[Date Prev][Date Next][Thread Prev][Thread Next][Date Index][Thread Index]

Re: [HTCondor-users] power management: ROOSTER_UNHIBERNATE not working



11/15/23 09:42:12 Got 0 startd ads matching ROOSTER_UNHIBERNATE=Offline

How do I troubleshoot and fix this?

When a machine hibernates but rooster can't find its ad in the collector, the usual problem is that the startd correctly sent an offline ad to the collector but then sent an invalidate ad to the collector before actually shutting down; the invalidate ad invalidates the offline ad.

To confirm / debug this, turn up the debug level on either your startd or your collector; the former should log when it sends ads and the former when it receives them.

Arguably, sending an invalidate ad shouldn't remove offline ads, but if your hibernate script allows/requires the system to shut down normally, that's probably the problem: the startd will invalidate its ad before exiting when sent a SIGTERM (as is the usual case).

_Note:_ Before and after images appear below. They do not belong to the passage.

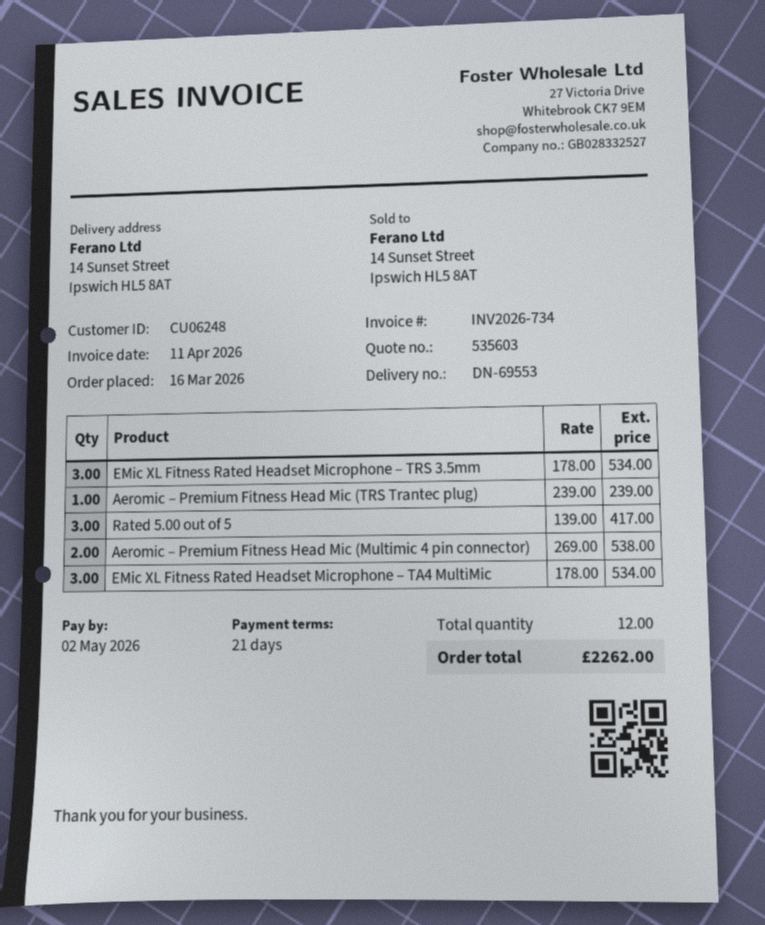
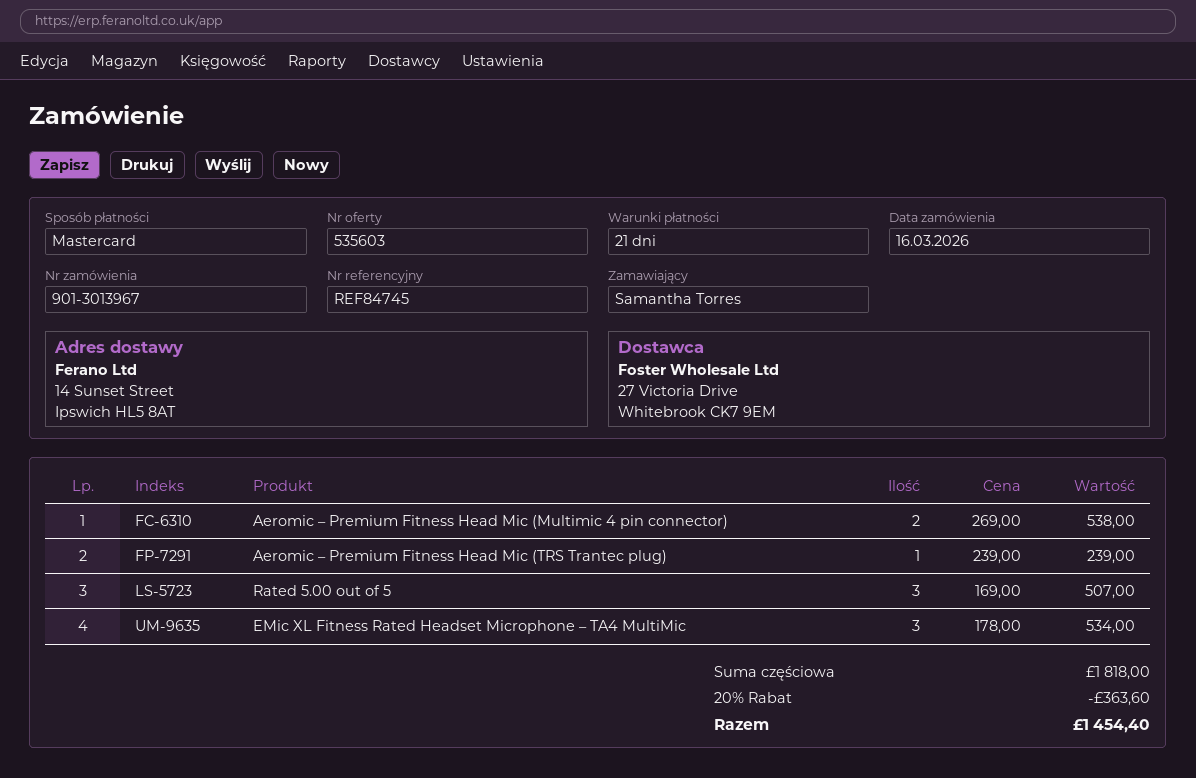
EMic XL Fitness Rated Headset Microphone – TRS 3.5mm: 3 x 178.00 = 534.00 -> none
Rated 5.00 out of 5: 3 x 139.00 = 417.00 -> 3 x 169.00 = 507.00
discount: none -> 20% = 363.60
total: 2262.00 -> 1454.40

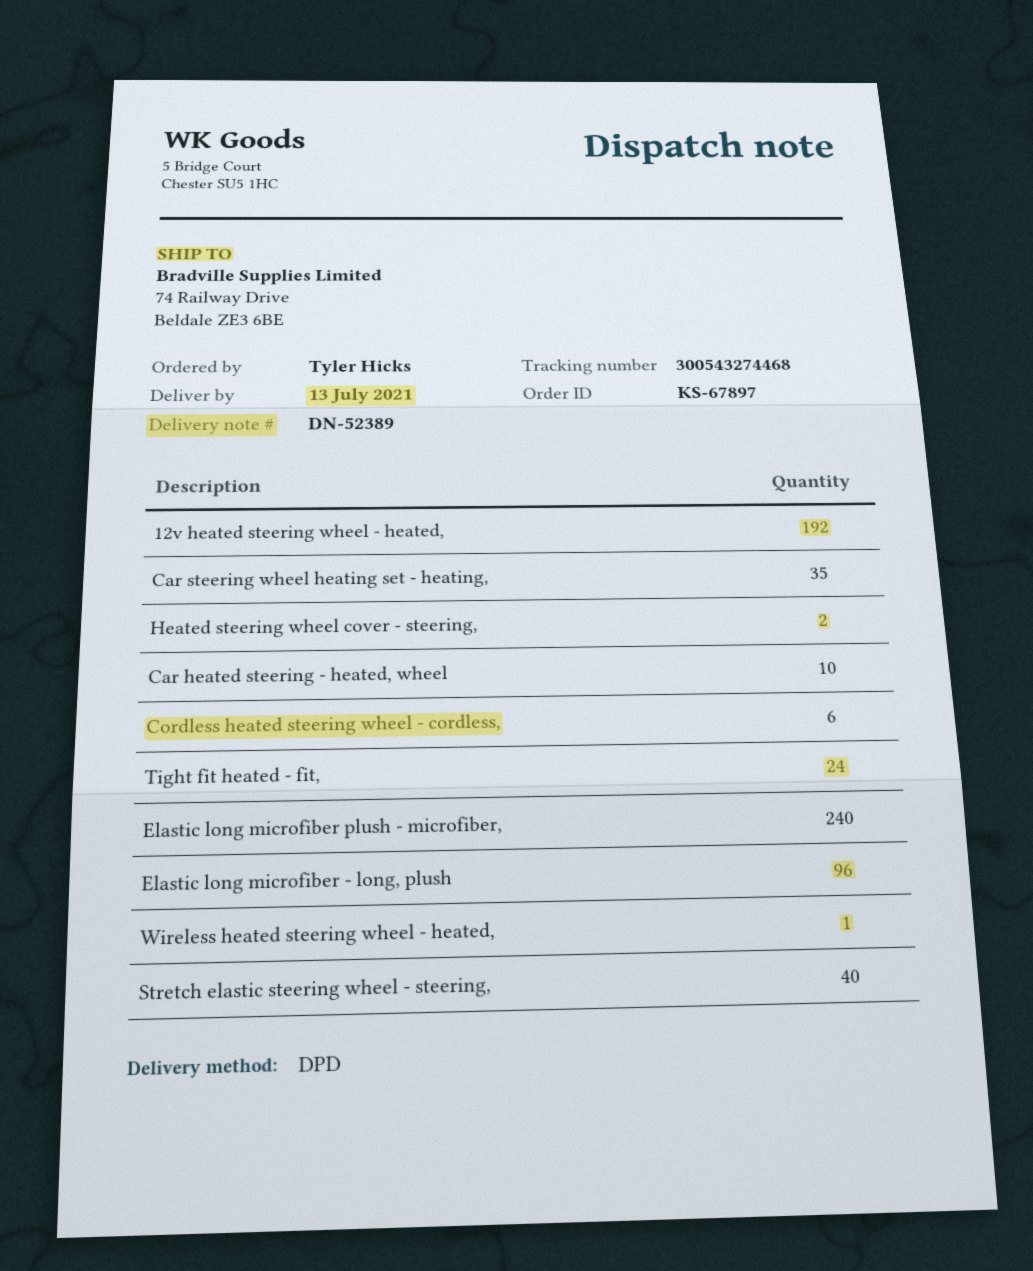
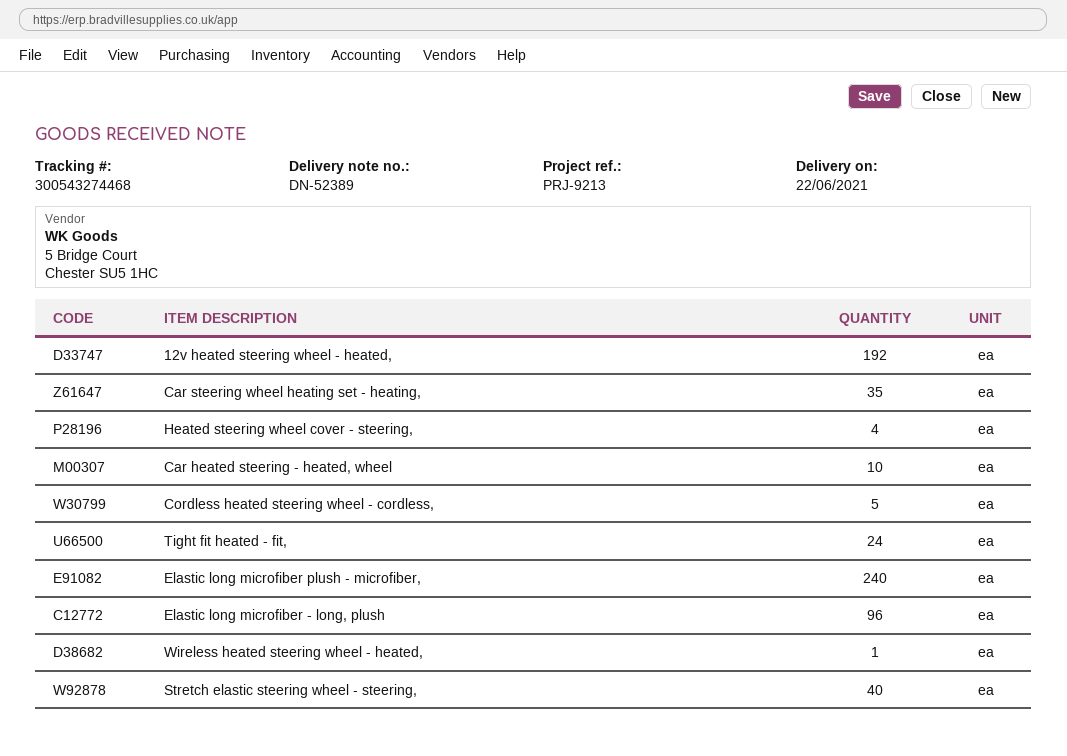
delivery date: 2021-07-13 -> 2021-06-22
Heated steering wheel cover - steering,: 2 -> 4
Cordless heated steering wheel - cordless,: 6 -> 5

This problem has been reported to us before (https://opensciencegrid.atlassian.net/browse/HTCONDOR-1806), but we haven't been able to address it yet; my apologies.

The work-around is to kill the startd will a SIGKILL before shutting HTCondor down; depending on how long shutdown takes, you may also need to kill the condor master to prevent it from respawning the startd.

- ToddM